Ai Laghi di Sibari il corto con l’Oscar Mauro Fiore e Fabio Rao
Girato in Calabria con il sostegno della Calabria Film Commission, il film punta ora ai festival nazionali e internazionali
I suggestivi Laghi di Sibari diventano il cuore narrativo di “Dove sono Mamma e Papà?”, il nuovo cortometraggio diretto da Fabio Rao e impreziosito dalla fotografia del Premio Oscar Mauro Fiore.
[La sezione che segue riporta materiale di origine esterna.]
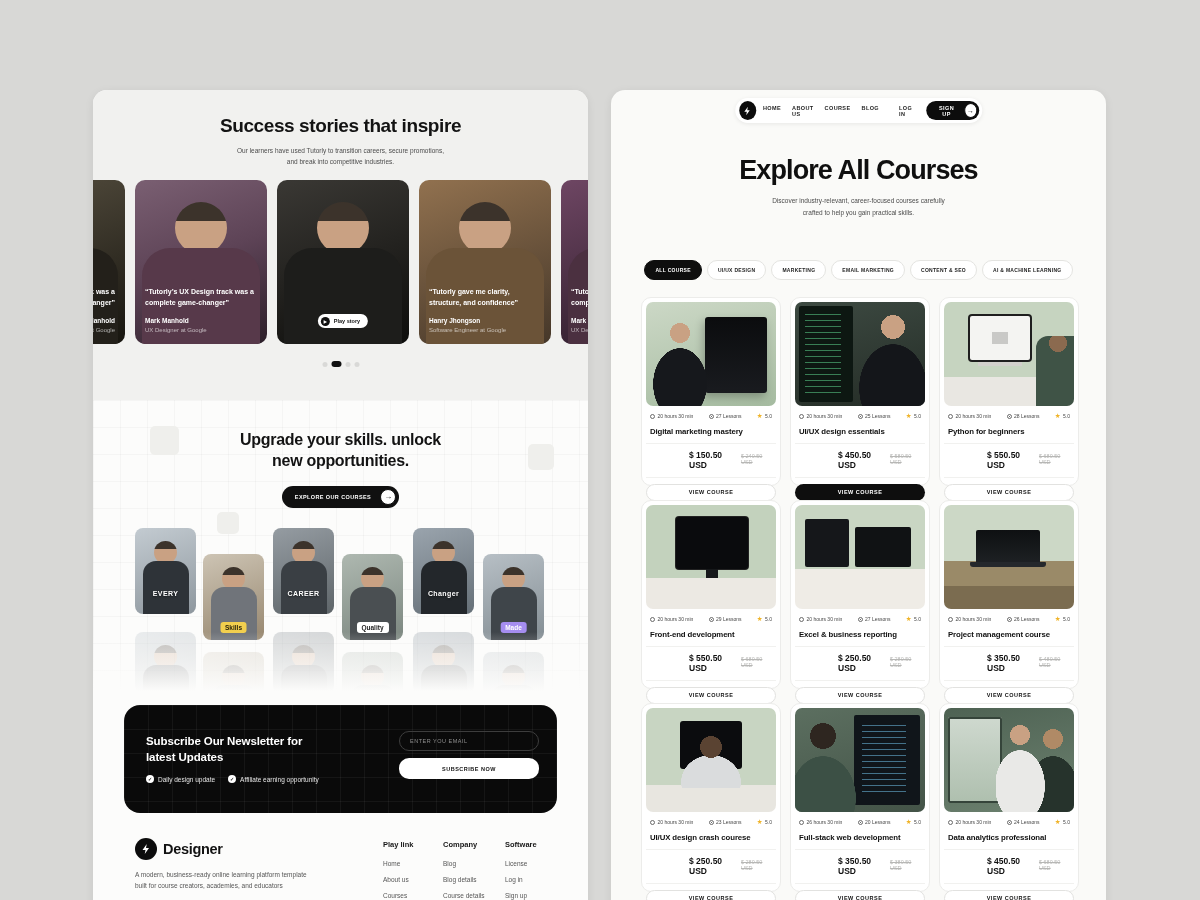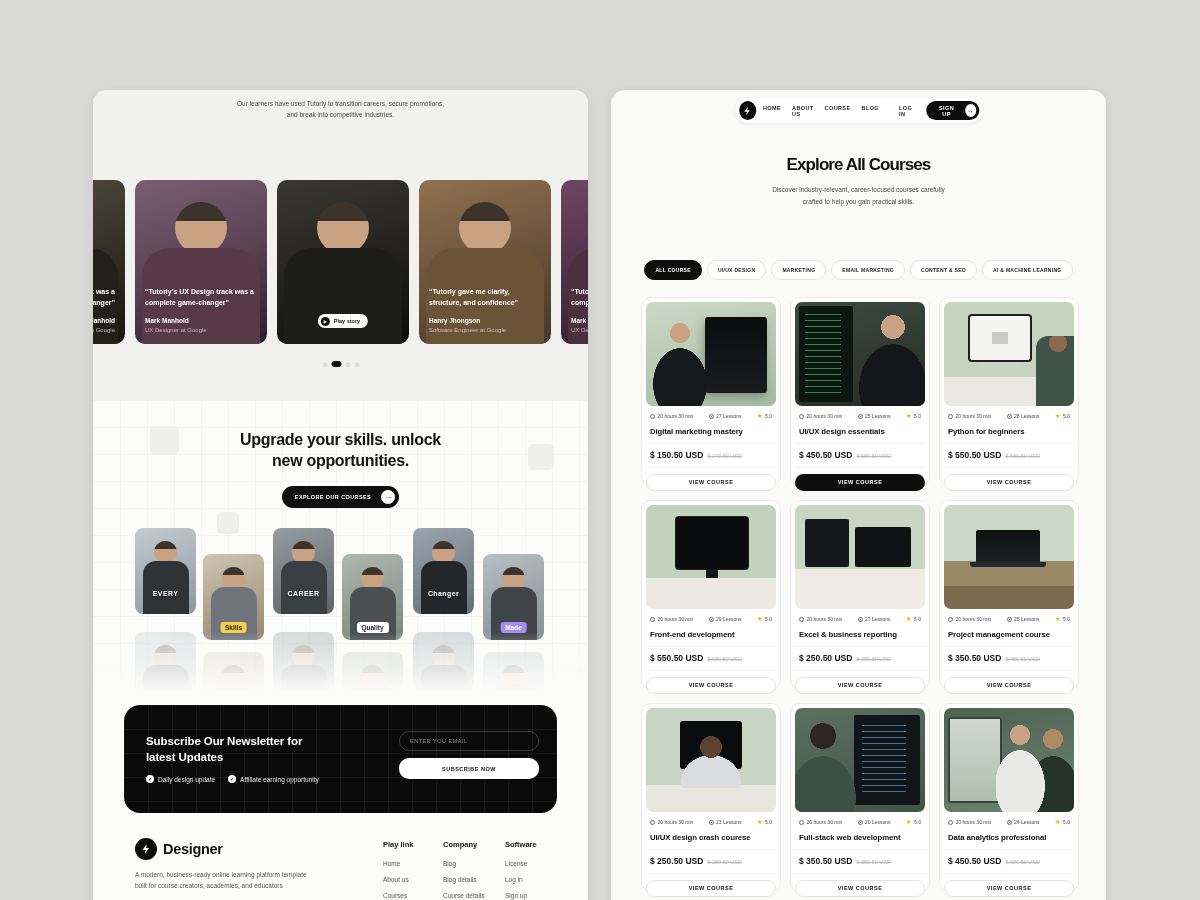"Success stories that inspire" h1.hero-title { html: none -> <h1>Success stories that inspire</h1> }
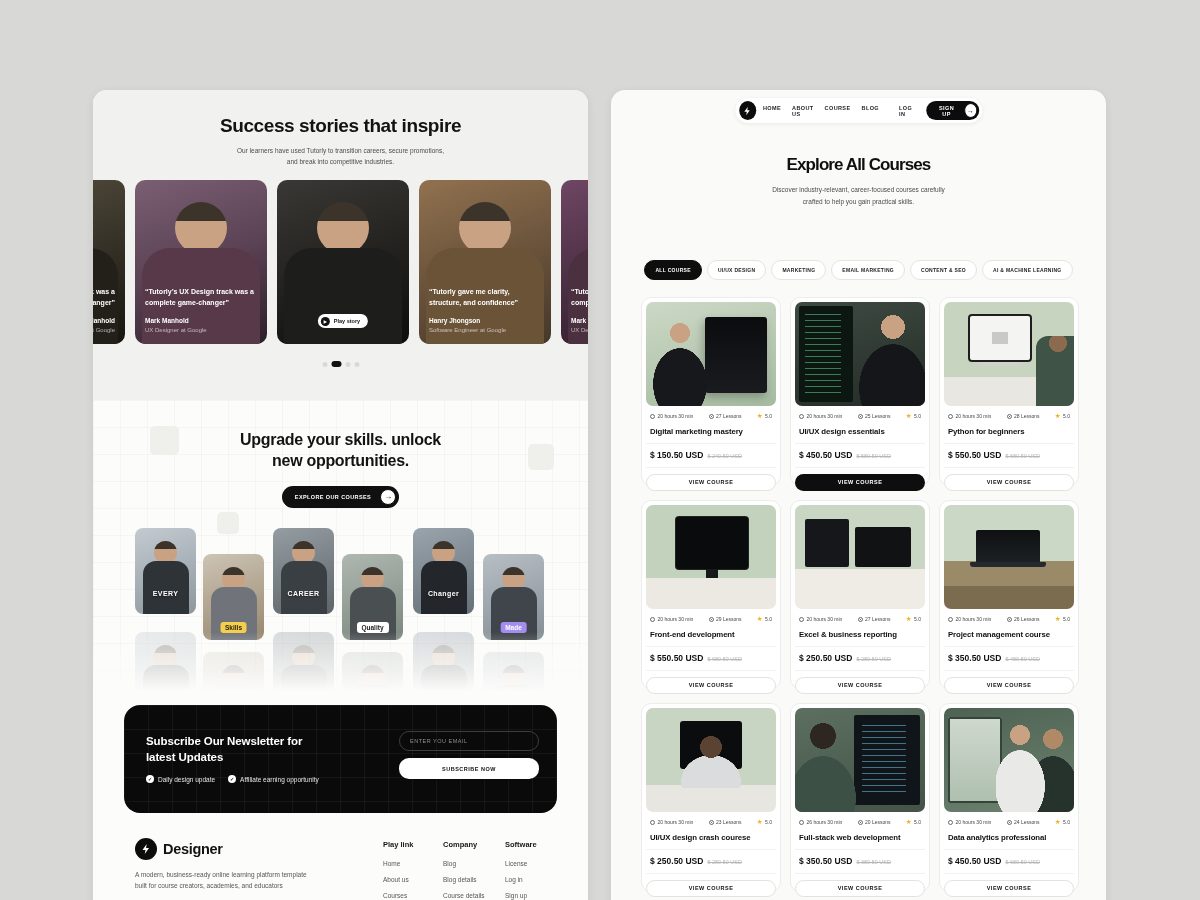"Explore All Courses" .r-title { font-size: 17px -> 27px }
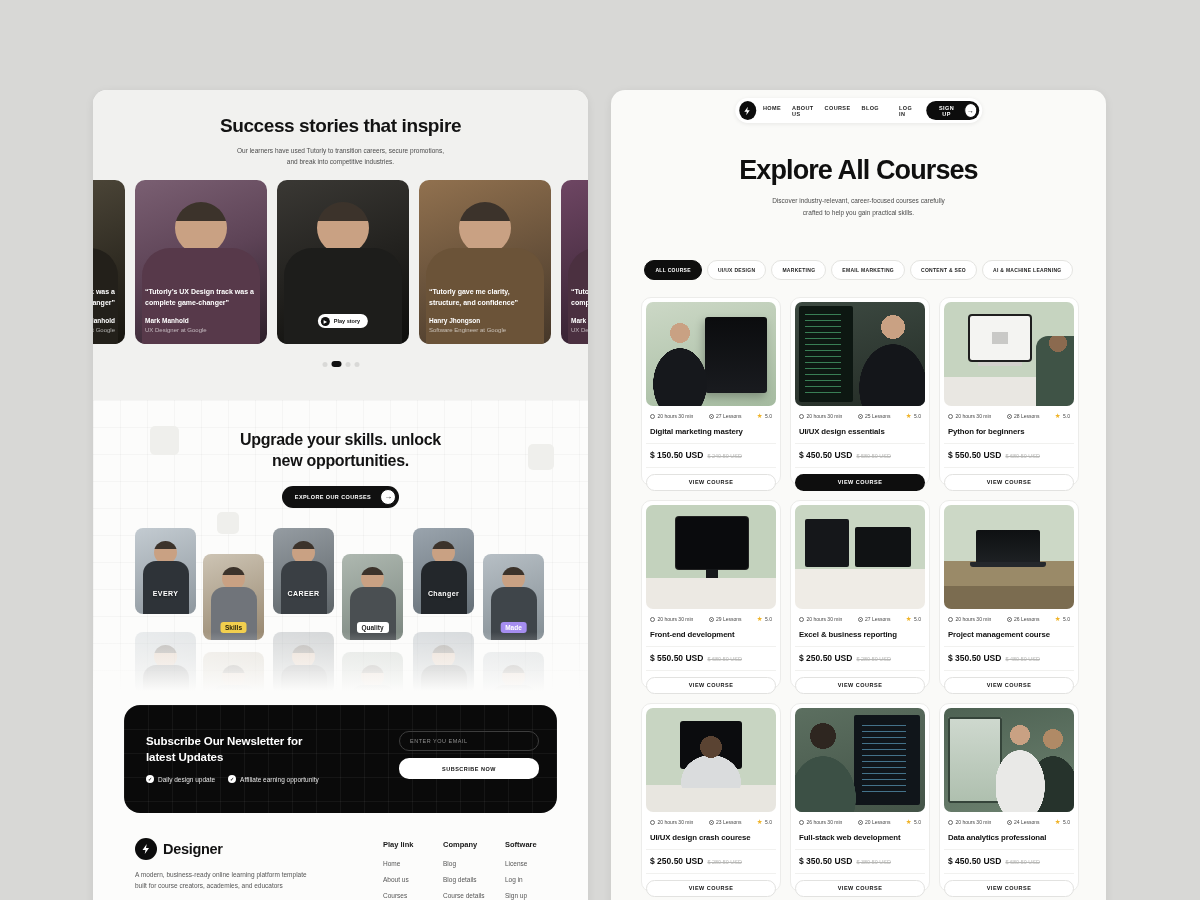"$ 150.50 USD" .c-price .now { margin-left: none -> 39px }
Il progetto, realizzato interamente in Calabria, si prepara ad affrontare il circuito dei festival italiani e internazionali dopo aver concluso la fase produttiva.
Il film racconta una storia di formazione sospesa tra realtà e immaginazione. Al centro della vicenda c'è la misteriosa scomparsa degli adulti, un evento che costringe un gruppo di ragazzi ad affrontare un mondo improvvisamente cambiato. La ricerca dei genitori si trasforma così in un percorso di crescita, scoperta e consapevolezza.
L'opera nasce da una co-produzione guidata da Fujifilm Italia con il supporto di Fujifilm Corporation, insieme a Open Fields Productions e Filmora Studio, e ha potuto contare sul sostegno della Calabria Film Commission. Alla realizzazione hanno collaborato anche Ciakalabria, Aeropix e Audio Portrait Studio, confermando la capacità della filiera audiovisiva calabrese di dialogare con partner di livello internazionale.
Particolarmente significativo l'aspetto tecnologico del progetto. “Dove sono Mamma e Papà?” rappresenta infatti la prima produzione cinematografica realizzata in Italia con la nuova Fujifilm GFX ETERNA 55, una scelta che rende il cortometraggio un vero e proprio manifesto tecnologico per il settore audiovisivo internazionale.
Le riprese si sono svolte interamente ai Laghi di Sibari, con il patrocinio del Comune di Cassano all'Ionio e dell'Associazione Laghi di Sibari. Il territorio, sospeso tra mare, canali e natura, ha offerto uno scenario ideale per costruire l'atmosfera sospesa e fiabesca che caratterizza il racconto.
Nel cast figurano, accanto a numerosi giovani interpreti calabresi alla loro prima esperienza sullo schermo, anche attori e attrici di rilievo nazionale come Saverio La Ruina, Dario De Luca, Giancarlo Cauteruccio, Alessandro Castriota Scanderbeg e Carlo Gallo. La sceneggiatura è firmata da Enrico Miceli, il montaggio da Francesca Naccarato e le musiche da Alessandro Papaianni.